The trauma associated with a family member’s opioid use can have a profound negative effect on children. Prenatal opioid exposure and the upheaval of foster care sometimes play roles, but parental opioid use itself is considered a traumatic event for children, according to a report by the National Academy of State Health Policy.

“Children affected by parental substance use are at higher risk of behavioral and psychosocial problems,” the report says. Such trauma also is “strongly associated with a wide range of negative consequences for health and well-being later in life, such as chronic health conditions, risky behaviors, lower academic achievement, and early death.”

The report, geared toward influencing state policies on the opioid epidemic, recommends developing a “whole family” approach. Such an approach is affirmed by the curriculum to be used by Camp Spirit Song.

“The entire family can be strengthened, their stress levels reduced, their resilience enhanced, when services are provided to these children,” a forward to the curriculum says.

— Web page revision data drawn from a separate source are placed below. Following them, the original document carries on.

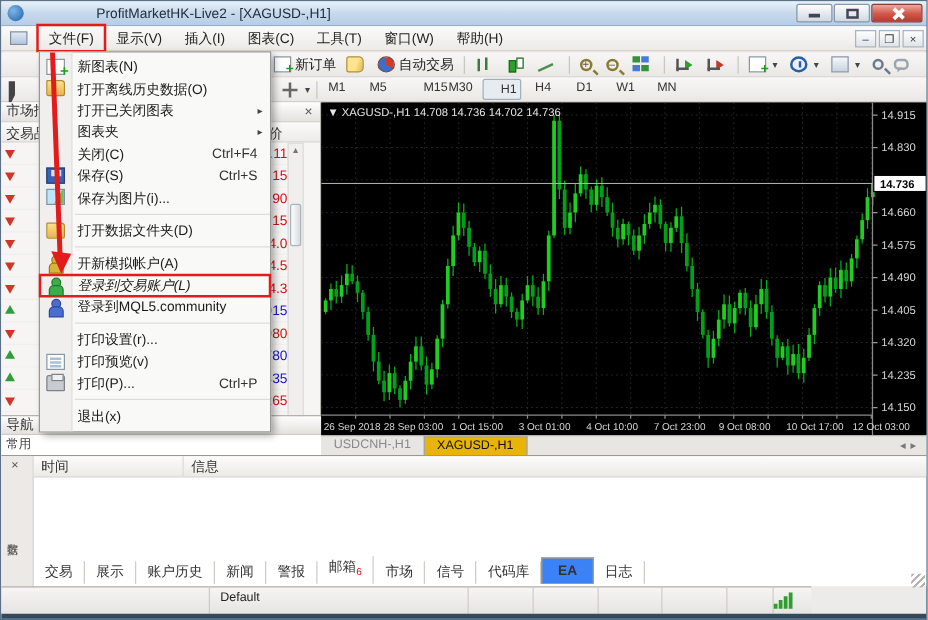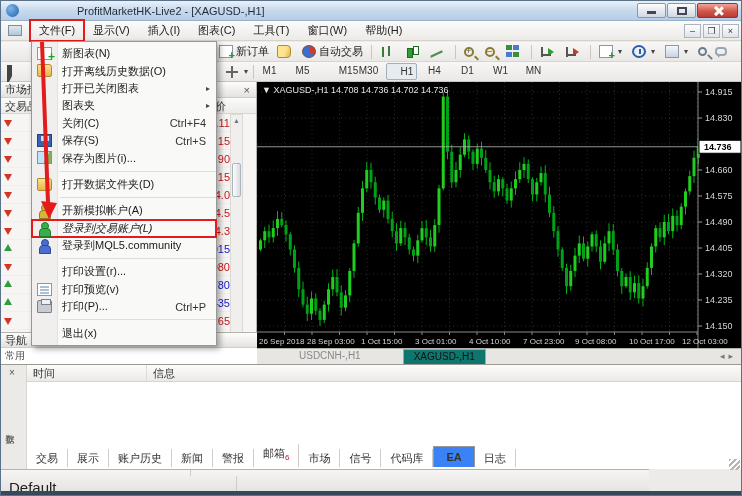"USDCNH-,H1" .ctab { margin-left: 32px -> none }
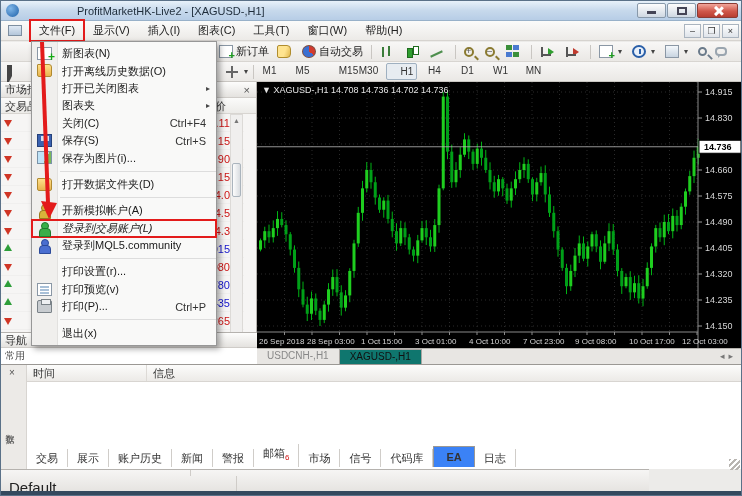"XAGUSD-,H1" .ctab.active { background: #0f766e -> #eab308 }
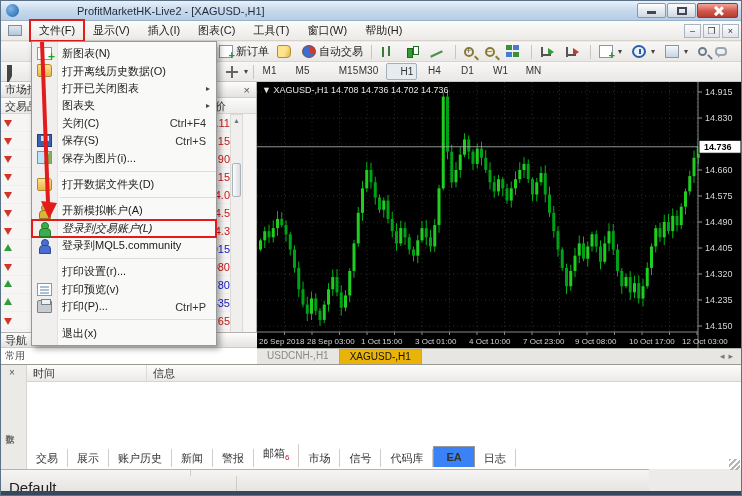"Default" .statusbar { flex-direction: column -> none; font-size: 15px -> 10px }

Brown brings personal experience to this work. She is 32 years into her own long-term recovery from addiction, including to prescription painkillers. In recent decades, she has lamented the rise nationwide in opioid and painkiller addiction and the toll it takes on families. Its effects are distinct from other types of addictions, such as alcoholism, she said.

“The intensity is one piece that’s changed,” as is the potential danger, Brown said. “People are leaving pills hanging around, and young people are finding them.” She noted some describe the epidemic as “a disease of despair, and these young people are growing up in households where there is no hope.”

She sees Camp Spirit Song, then, as a “wonderful opportunity” to show that faith communities can make a positive difference in these children’s lives.